--- TASK OBJECTIVE ---
Check each line of the entries. Copy the ones that contain the string "unit".

Excerpts from a dataset
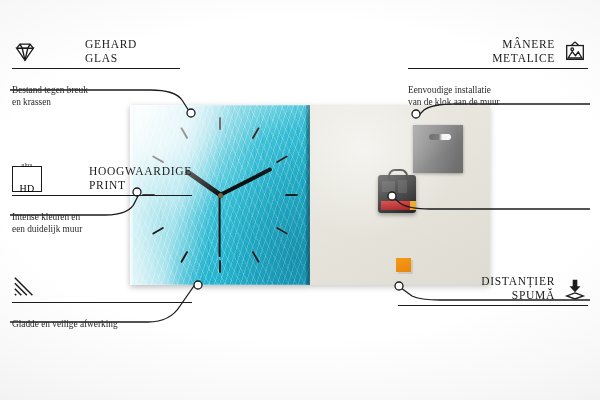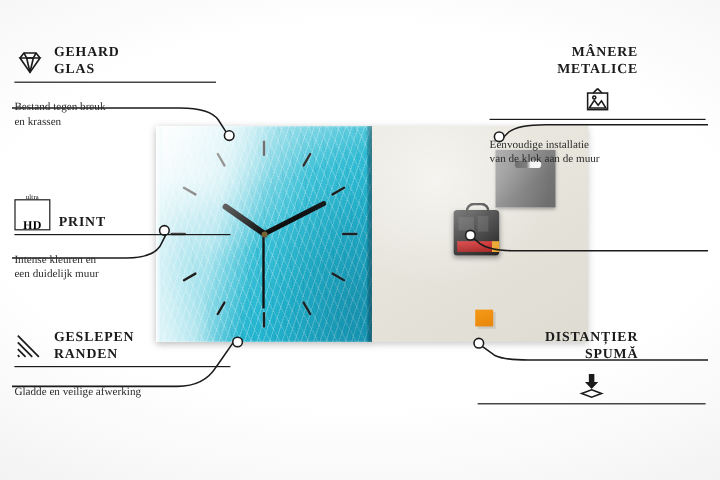--- a/index.html
+++ b/index.html
@@ -101,8 +101,8 @@
   .callout{position:absolute;}
   .c-head{display:flex;align-items:center;gap:7px;}
   .c-title{
-    font-weight:bold;font-size:11.5px;letter-spacing:.7px;color:#1b1b1b;
-    line-height:13.5px;text-transform:uppercase;
+    font-weight:normal;font-size:11.5px;letter-spacing:.7px;color:#1b1b1b;
+    line-height:13.5px;text-transform:uppercase;margin-left:40px;
   }
   .c-rule{border-bottom:1.1px solid #1b1b1b;margin-top:3px;}
   .c-desc{font-size:9.3px;color:#2a2a2a;line-height:11.6px;margin-top:16px;}

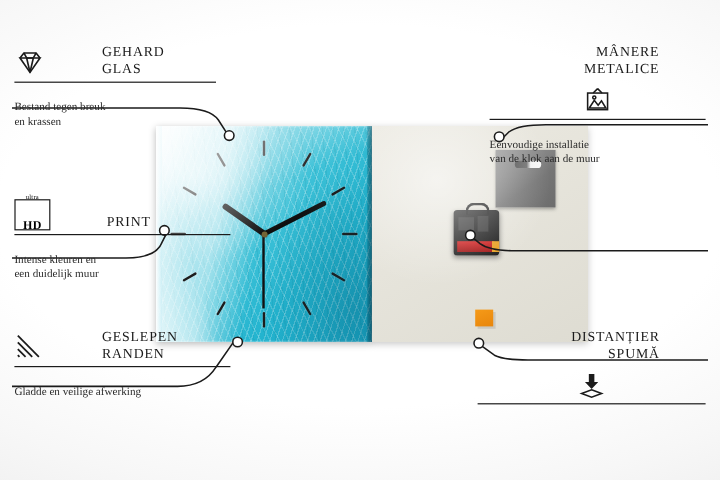--- a/index.html
+++ b/index.html
@@ -109,7 +109,7 @@
   .left .c-head{justify-content:flex-start;}
   .left .c-title{text-align:left;}
   .left .c-desc{text-align:left;}
-  .right .c-head{justify-content:flex-end;flex-direction:column;}
+  .right .c-head{justify-content:flex-end;flex-direction:row;}
   .right .c-title{text-align:right;}
   .right .c-desc{text-align:left;}
   .ico{width:26px;height:24px;flex:0 0 auto;color:#1b1b1b;}

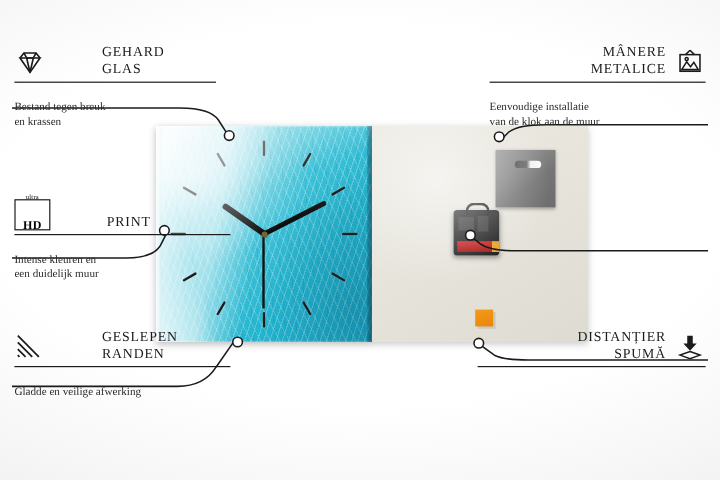--- a/index.html
+++ b/index.html
@@ -242,7 +242,7 @@
         <span class="h">HD</span>
       </span>
       <span class="c-title">
-        <br>
+        <span>HOOGWAARDIGE</span><br>
         <span>PRINT</span>
       </span>
     </div>

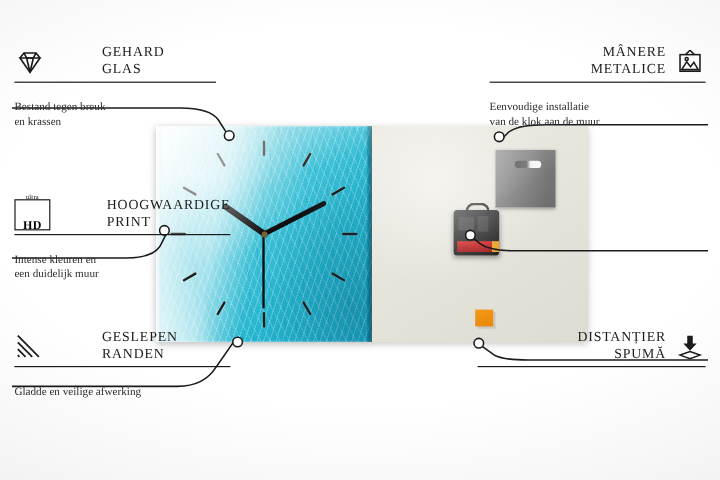--- a/index.html
+++ b/index.html
@@ -119,7 +119,7 @@
     align-items:center;justify-content:center;line-height:1;
   }
   #ico-hd .u{font-size:5.4px;letter-spacing:.2px;}
-  #ico-hd .h{font-size:10px;font-weight:bold;letter-spacing:.3px;margin-top:16px;}
+  #ico-hd .h{font-size:10px;font-weight:normal;letter-spacing:.3px;margin-top:16px;}
   
   #wires{position:absolute;left:0;top:0;width:600px;height:400px;pointer-events:none;}
 </style>

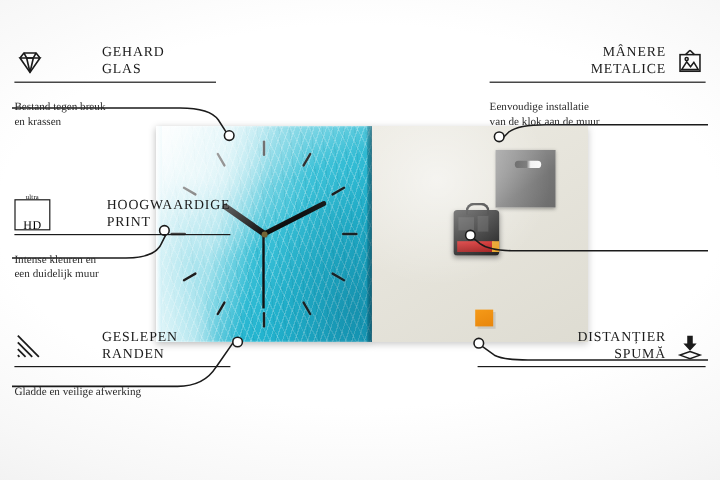--- a/index.html
+++ b/index.html
@@ -263,10 +263,6 @@
             <path d="M3,20.5 L4.5,22"></path>
         </svg>
       </span>
-      <span class="c-title">
-        <span>GESLEPEN</span><br>
-        <span>RANDEN</span>
-      </span>
     </div>
     <div class="c-rule" style="width:180px;"></div>
     <div class="c-desc">

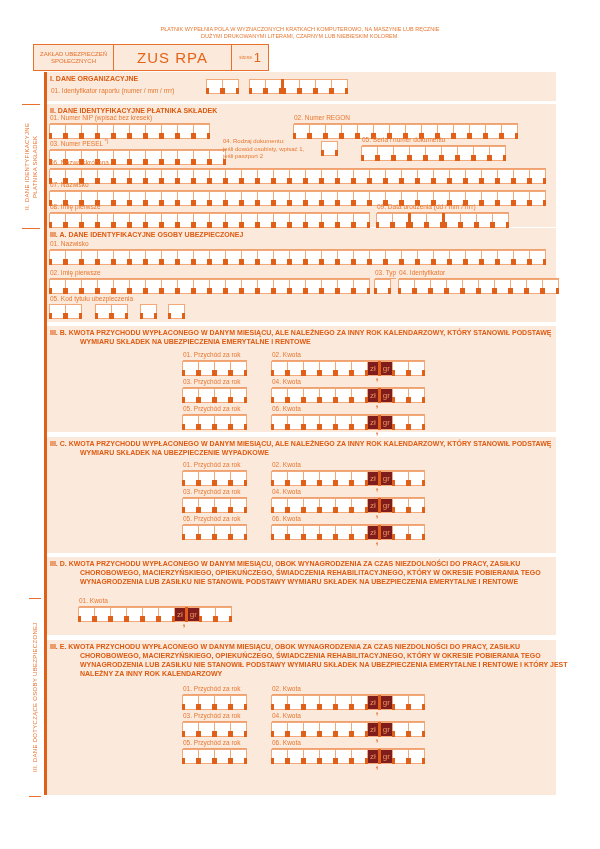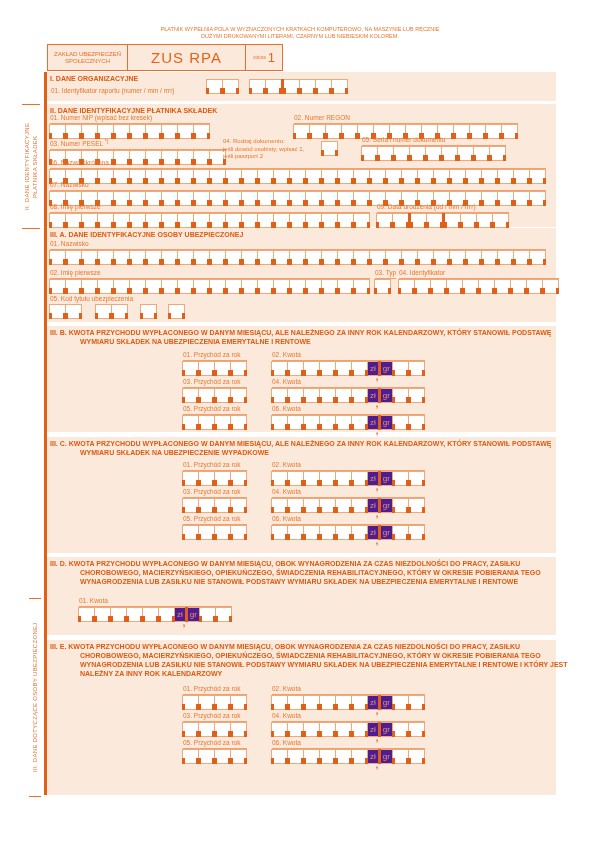--- a/index.html
+++ b/index.html
@@ -10,7 +10,7 @@
   .instructions { position:absolute; top:26px; left:0; width:600px; text-align:center;
     font-size:5.5px; line-height:7px; color:#E8772F; }
   
-  .hdr { position:absolute; top:44px; left:47px; width:509px; height:27px; display:flex; }
+  .hdr { position:absolute; top:44px; left:33px; width:509px; height:27px; display:flex; }
   .hcell { border:1.5px solid #E8702A; background:#FBE9DB; margin-left:-1.5px;
     display:flex; align-items:center; justify-content:center; box-sizing:border-box; }
   .hcell:first-child { margin-left:0; }

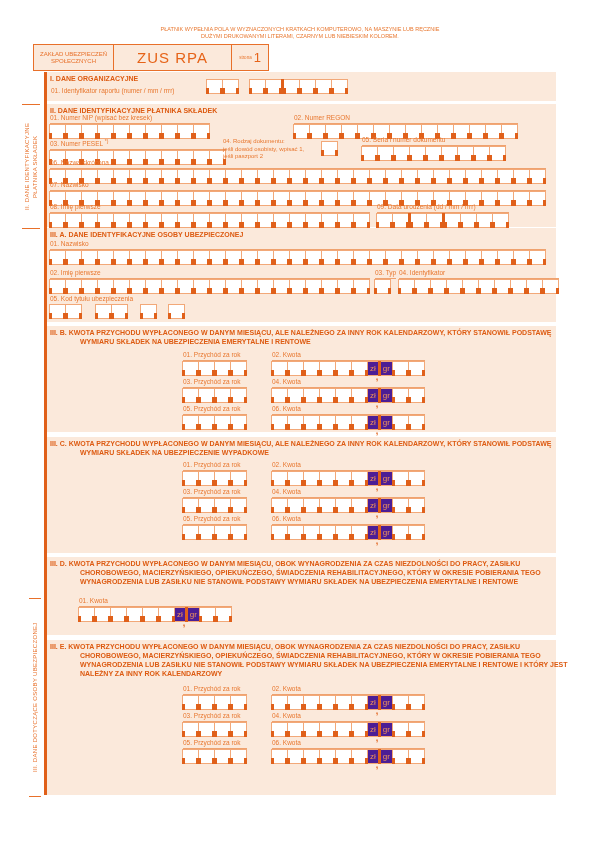--- a/index.html
+++ b/index.html
@@ -37,7 +37,7 @@
   .bx::before { left:-1px; } .bx::after { right:-1px; }
   .divider { width:3px; margin-left:-1px; background:#E0601A; z-index:2; }
   .kwota { display:inline-flex; height:15px; }
-  .unit { border:1px solid #F2A878; margin-left:-1px; background:#4c1d95; box-sizing:border-box;
+  .unit { border:1px solid #F2A878; margin-left:-1px; background:#7f1d1d; box-sizing:border-box;
     padding:0 2px; display:flex; align-items:center; color:#F0935B; font-size:8px; }
   .amt-sep { position:relative; width:3px; margin-left:-1px; background:#E0601A; z-index:2; }
   .amt-sep .comma { position:absolute; bottom:-6px; left:-2px; color:#E0601A; font-weight:bold; font-size:9px; }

--- EXERCISE ANSWER ---
-  .unit { border:1px solid #F2A878; margin-left:-1px; background:#4c1d95; box-sizing:border-box;
+  .unit { border:1px solid #F2A878; margin-left:-1px; background:#7f1d1d; box-sizing:border-box;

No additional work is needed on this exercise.